I’ve been thinking about positivity a lot recently. It feels good to have positive vibes heading my way from all directions. Yet positivity is also a kind of scourge of our age.
The expectation of a positive outlook can exert a huge pressure onto a person like me, who is in a situation where life is literally subject to the whims of fate. Positivity given is always meant well in my experience, but how often it has the opposite effect. I tend to be positive, to take positive – if not crusading – actions. But sometimes I want to scream, or lie on the floor and give up. That starts to feel like a failing when you’re being held up as a paragon or an amazing person for getting on with it in whatever way presents itself. If that involves three months of crying constantly, then I don’t have a problem with that. It might even be a positive act.

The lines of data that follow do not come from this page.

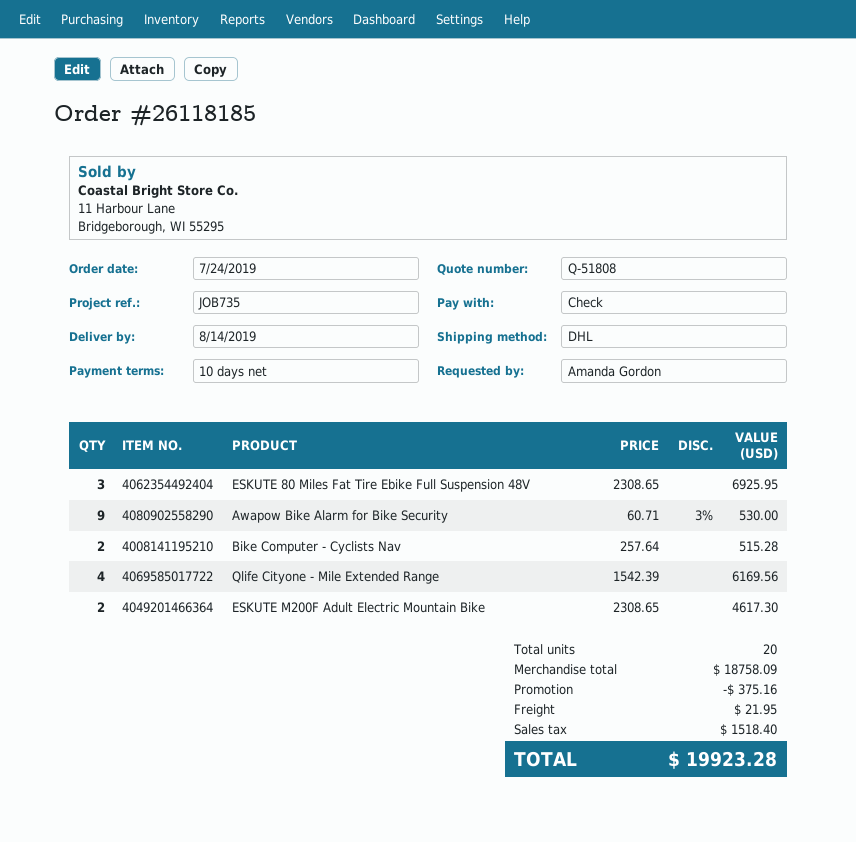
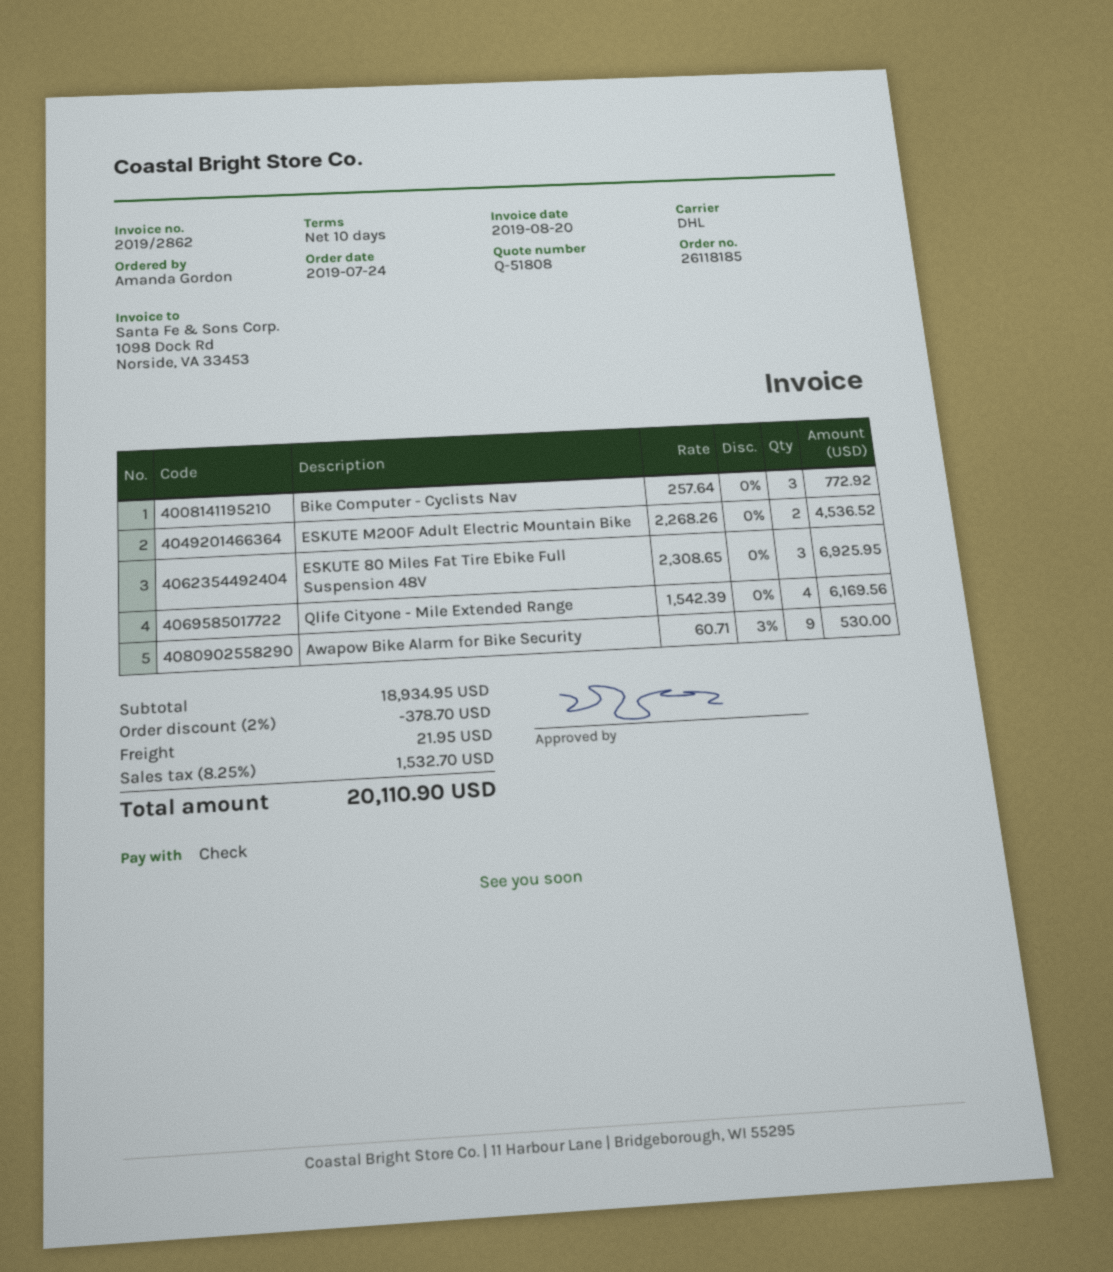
Bike Computer - Cyclists Nav: 2 x 257.64 = 515.28 -> 3 x 257.64 = 772.92
ESKUTE M200F Adult Electric Mountain Bike: 2 x 2308.65 = 4617.30 -> 2 x 2268.26 = 4536.52
subtotal: 18758.09 -> 18934.95
discount: 375.16 -> 378.70
tax: 1518.40 -> 1532.70
total: 19923.28 -> 20110.90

I know I’m lucky; lucky to be able to write and to have found a wonderful writers’ group in Stirling where I attended the university as a mature student in the 1990s. The writers at the local, council-supported group were instrumental in the development of my style and interests. One of my favourite quotes on how to be a writer is from the late, great Maya Angelou whose writing I first encountered via the group:
“Some critics will write ‘Maya Angelou is a natural writer’ – which is right after being a natural heart surgeon.”
It’s being able to write, and being able to adapt to the brain swelling-related deficits in that area, that’s enabled me to keep going with my head pretty intact through the trauma of the past few weeks. It’s also given me a purpose where the various elements of my fairly random life path have melded into this blog.
One aspect of dealing with the big C word is the power that word holds; I described it as a Jihadi snuff movie in an earlier post. Having already had breast cancer in 2010/11, this isn’t a new experience. There are plenty of other illnesses that are equally or more life-threatening, yet they don’t carry the punch; If there’s a disease of the age, cancer is to us as TB was to the Victorians. However, considering a brain tumour is quite another thing. It’s affecting me in a way that breast cancer never did (I didn’t even know that was there), because it’s messing literally with my mind and also my body. I feel ill.
When I was on the speedily efficient pathway towards neurosurgery at the start, I had a momentum. That came to a juddering halt two weeks ago when the meteor of the bed crisis walloped into my path, cracking the earth beneath my feet and setting up a series of tremors and reverberations that continue to circle. Circling is not what I need, I need a positive pathway towards discovering the nature of Hunt and then a treatment plan. So to be hit by the arrows of mindless positivity really does grate at the moment. As does being told how well I look. It’s the steroids. I neither feel, nor am I well.
Hunt the tumour made himself known as the steroids reduced the surrounding swelling which had caused me so many problems over the past months. I felt Hunt initally as a pliable, generalised right-sided entity, but now he has assumed a more weighty form. He’s curdled and crusted into a hard-edged, dark presence like a bakelite light switch. His carapace still wobbles at the back of my neck, but I can feel him exerting pressure and the focus of my headache is there. Worse I can feel him growing. Little prickles, an outwards force from the centre. All in my head? Yes. But whichever way you interpret that, it’s not positive.
I’ve had to continue ask people to back away from messaging me, because I can’t connect with them at the moment. While they’re all asking me not to reply, I feel bad not doing so. The utter desolation from Friday’s cancelled surgery meant that each kind thought and positive message made me feel more like Saint Sebastian, under barrage from ironic arrows as everyone tried to tell me it’d be alright. It won’t. So much love and support is what’s keeping me going, of course, but I can’t always engage with it because this is my world, and as Kari keeps telling me, it’s bloody hard, and it’s going to get harder. I like that. I need to know the worst too. I need to deal with that.
Yesterday my cousin Sarah and heavily-pregnant goddaughter Kayleigh visited. We talked for hours about our childhood, and about Kayleigh’s baby and plans for the future. We also talked about some of the darker aspects of life. I’d call that a positive experience overall, with some balance.
My GP also called to see how I am, having seen the BBC Spotlight interview. My white cell count is slightly raised from the bloods he took last week, and so he wants to do another blood test this week in case I’m brewing an infection. Hopefully though it’s just the effects of the steroids. He has emailed Sarah Wollaston MP, who was a Devon GP and whom he knows, on my behalf. The NHS is still there for me.
I didn’t hear from the hospital which is beyond disappointing, and I got no reply to my calls, leaving a message on Tony’s answerphone in the end. After Friday, I think they owe me a call even if it’s to say, as I suspect, that this week’s not looking good either. My friend from Friday, however, texted and has had her new date confirmed, which cheered me no end. She also advised me to contact my Macmillan nurse to chase up what’s going on; Ellie had come to see me as I waited for surgery on Friday, but didn’t know it had been cancelled. I’d forgotten about Macmillan in the rush, because I wanted to get the surgery out of the way and it had been full steam ahead. I can also have some complimentary therapies there. So my plan today is to access some of that holistic support offered by Macmillan.